Several classes of antiemetics are available today. The most important are:

NK1 Antagonists

Neurokinine (substance P, NK1) antagonists have shown impressive antiemetic characteristics for various stimuli in the animal model. However, early clinical data have been disappointing, except for aprepitant (Emend®), which has demonstrated superiority over ondansetron in chemotherapy induced nausea and vomiting.

Serotonin (5HT3) Antagonists

Ondansetron (Zofran®) is the best studied drug of this class. It is equally effective compared to droperidol and dexamethasone, has no sedating side-effects but may increase the incidence of mild headache in about 3% of patients ( Apfel et al. New Engl J Med 2004) . Phamaco-economic evaluation revealed that in selected patients 4 mg ondansetron is considerably more cost-effective than placebo but slightly less cost effective than droperidol which has lower acquisition costs (Hill et al. Anesthesiology 2000). Because repeating ondansetron is of limited effectiveness (Kovac et al. J Clin Anesth 1999) it seems reasonable to use ondansetron predominantly as a rescue treatment ( White PF, New Engl J Med 2004 ).

Dexamethasone

Although the mechanism of its antiemetic action is unclear, meta-analyses have shown that a single dose of 8-10 mg dexamethasone is effective (Henzi et al. Anesth Analg 2000, Eberhart et al. Anaesthesist 2000) with no known increase in side-effects. Recent dose response trials suggest that doses between 2.5 and 5 mg are sufficient. IMPACT has recently demonstrated that 4 mg dexamethasone given at the beginning of surgery is as effective as 4 mg ondansetron or 1.25 mg droperidol ( Apfel et al. New Engl J Med 2004 ). Since dexamethasone is cheap, causes no increase of side-effects as far as known and is equally effective as the other antiemetics it may be considered as the first line drug for the prevention of PONV. Also, there is some evidence from Wang et al. Anesth Analg 2000 and the IMPACT data (unpublished observation) that dexamethasone has a delayed onset of antiemetic actions which might need a few hours to work. It may therefore not be a very good option for the treatment of established PONV.

Dimenhydrinate

Dimenhydrinate (Vomex A®, Dramamine®, a aminophylline salt of diphenhydramine) appears to be equally effective as droperidol (Apfel et al. Br J Anaesth 2002 , Kranke et al. Acta Anaesthesiol Scand 2002). It is a relatively old but cheap drug with some sedating side-effects. It may therefore be a good choice for the prevention of PONV. For treatment of established PONV it may be wise to use only half a dose, e.g. 25-30 mg i.v.

Droperidol

The use of 1.25 mg droperidol intravenously was associated with greater effectiveness, lower costs, and similar patient satisfaction compared with 0.625 mg droperidol intravenously and 4 mg ondansetron intravenously (Hill et al. Anesthesiology 2000). IMPACT has recently demonstrated that 1.25 mg droperidol given at the beginning of surgery is as effective as 4 mg dexamethasone or 4 mg ondansetron ( Apfel et al. New Engl J Med 2004 ).

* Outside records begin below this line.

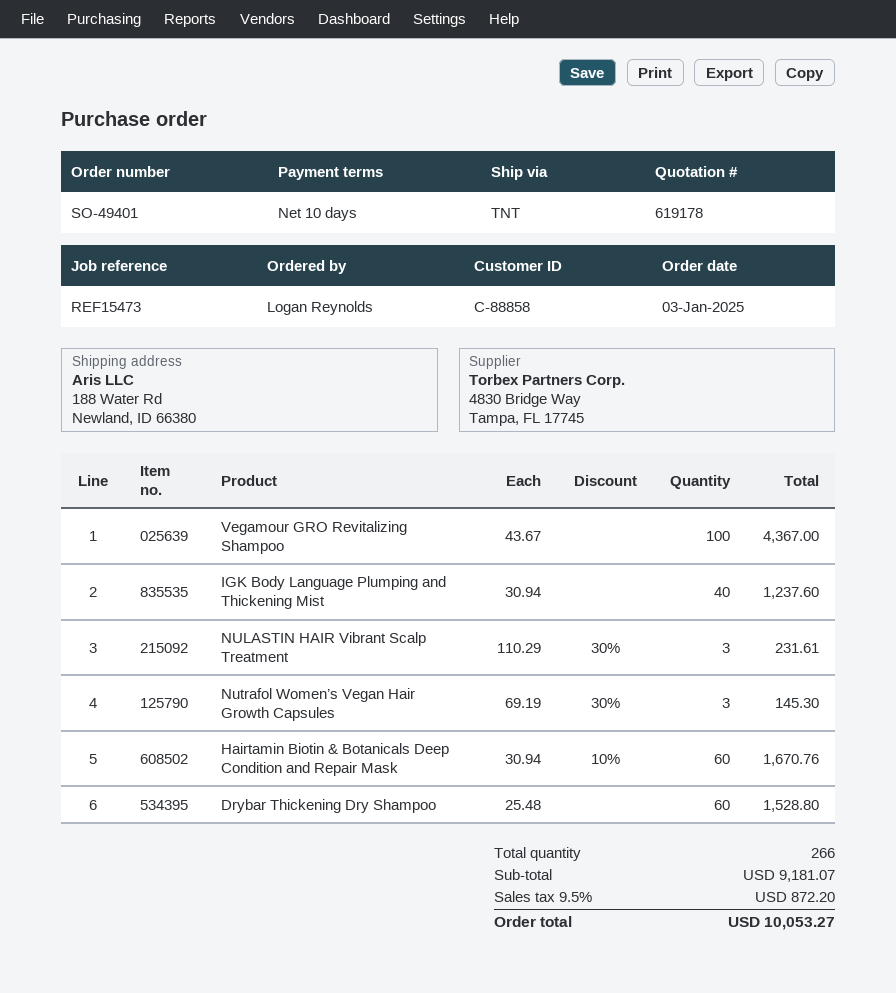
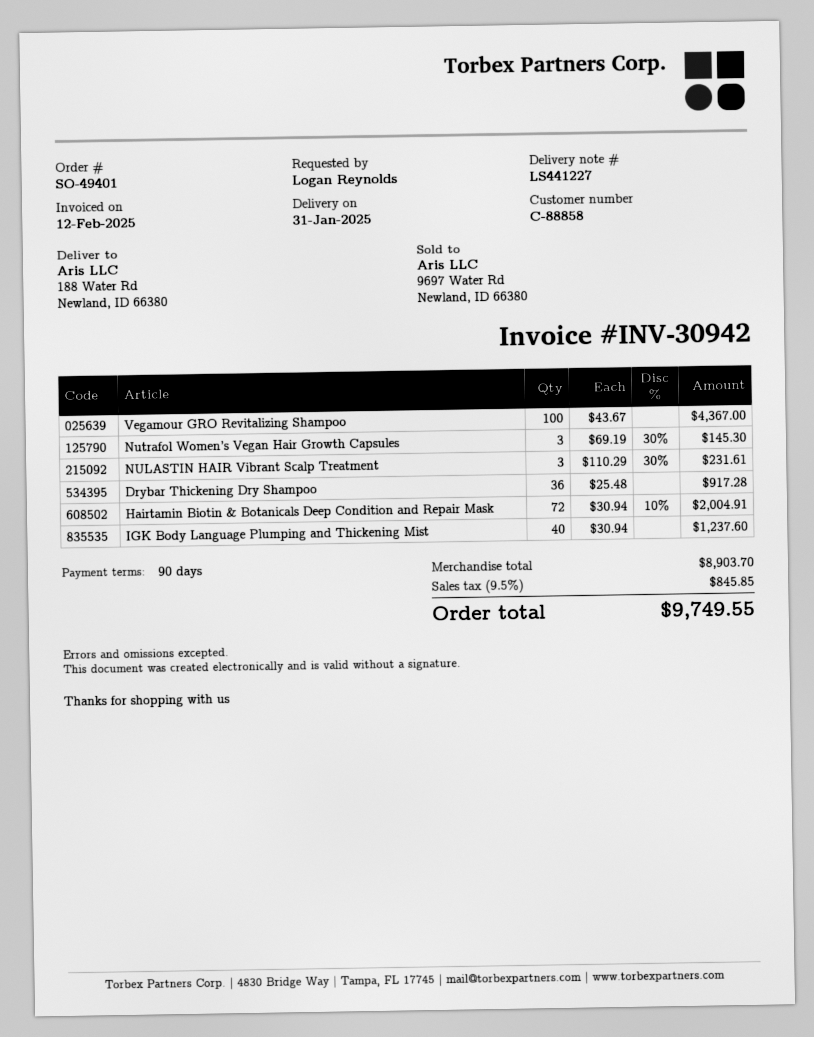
payment terms: 10 days -> 90 days
Hairtamin Biotin & Botanicals Deep Condition and Repair Mask: 60 x 30.94 - 10% = 1670.76 -> 72 x 30.94 - 10% = 2004.91
Drybar Thickening Dry Shampoo: 60 x 25.48 = 1528.80 -> 36 x 25.48 = 917.28
subtotal: 9181.07 -> 8903.70
tax: 9.5% = 872.20 -> 9.5% = 845.85
total: 10053.27 -> 9749.55

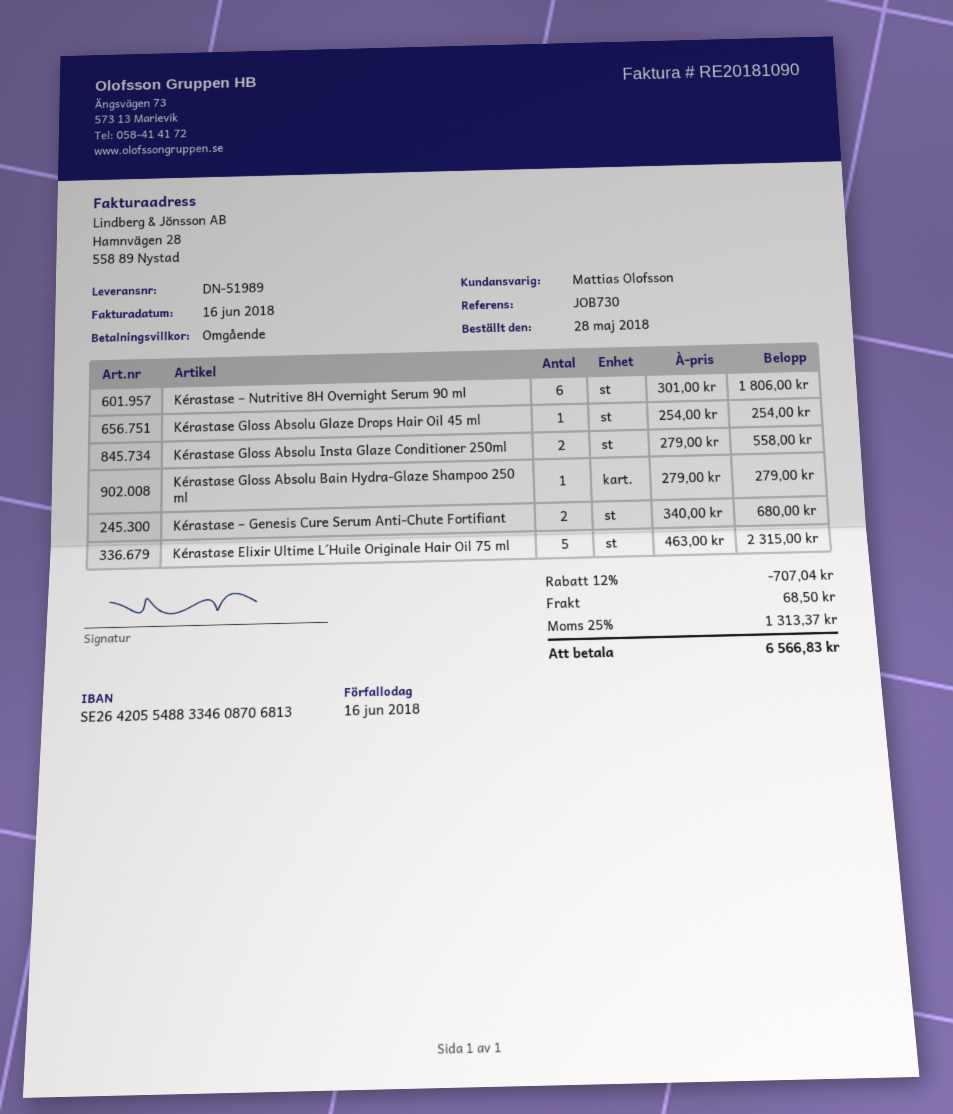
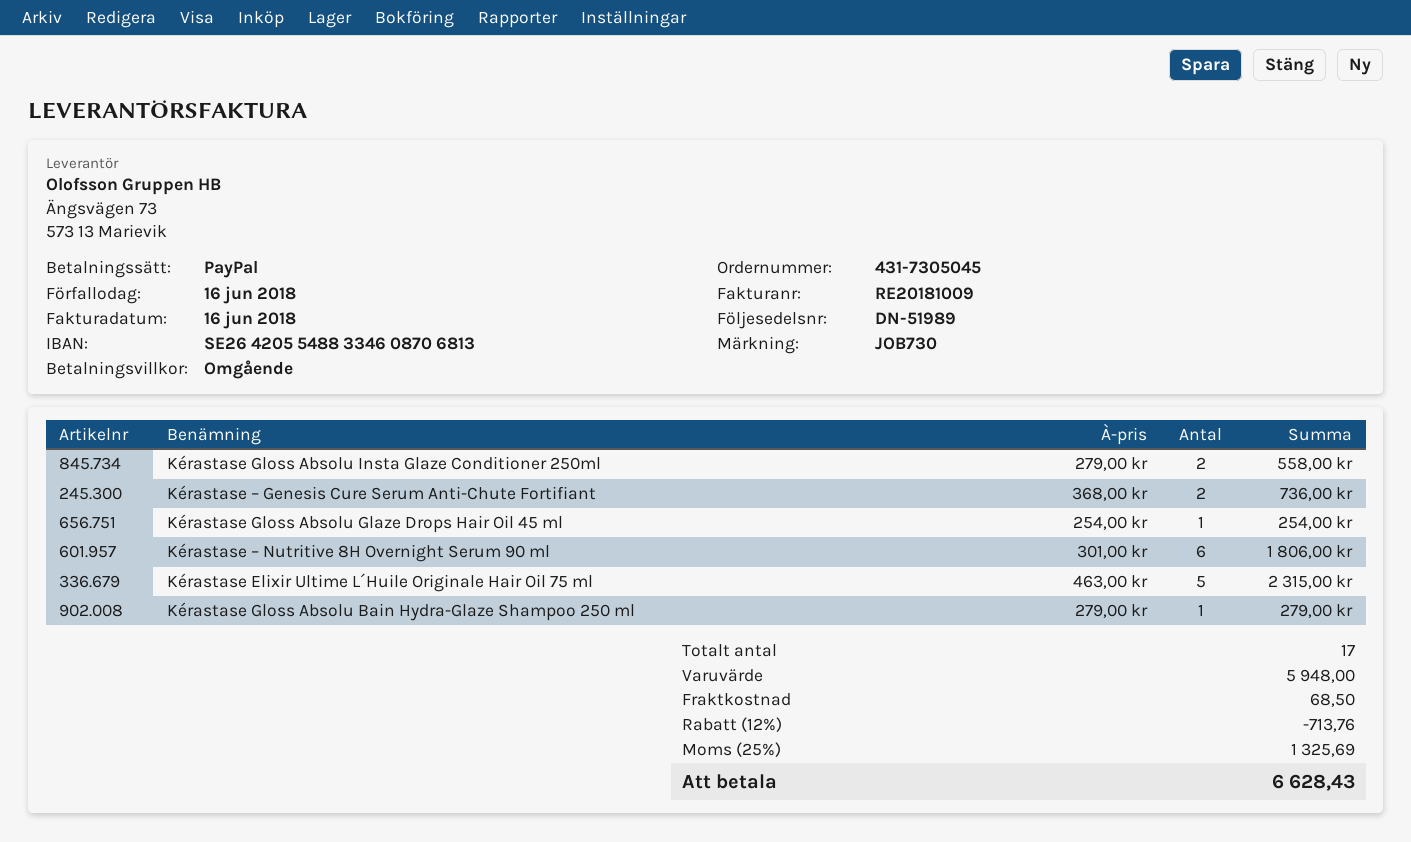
invoice number: RE20181090 -> RE20181009
Kérastase – Genesis Cure Serum Anti-Chute Fortifiant: 2 x 340.00 = 680.00 -> 2 x 368.00 = 736.00
discount: 12% = 707.04 -> 12% = 713.76
tax: 25% = 1313.37 -> 25% = 1325.69
total: 6566.83 -> 6628.43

However, low-dose droperidol may cause dysphoria (Melnick et al. Anesth Analg 1989, Lim et al. Anaesth Intensive Care 1999), and the FDA has recently added a black box warning to the drug's labeling to indicate that it may be associated with torsade de pointes; despite there is little evidence that antiemetic doses trigger this condition (Gan et al. Anesthesiology 2002).

Metoclopramide

Metoclopramide (Reglan®, Paspertin®) has been and is still widely used despite numerous studies including a meta-analysis have pointed out its limited efficacy (Henzi et al. Can J Anaesth 1999).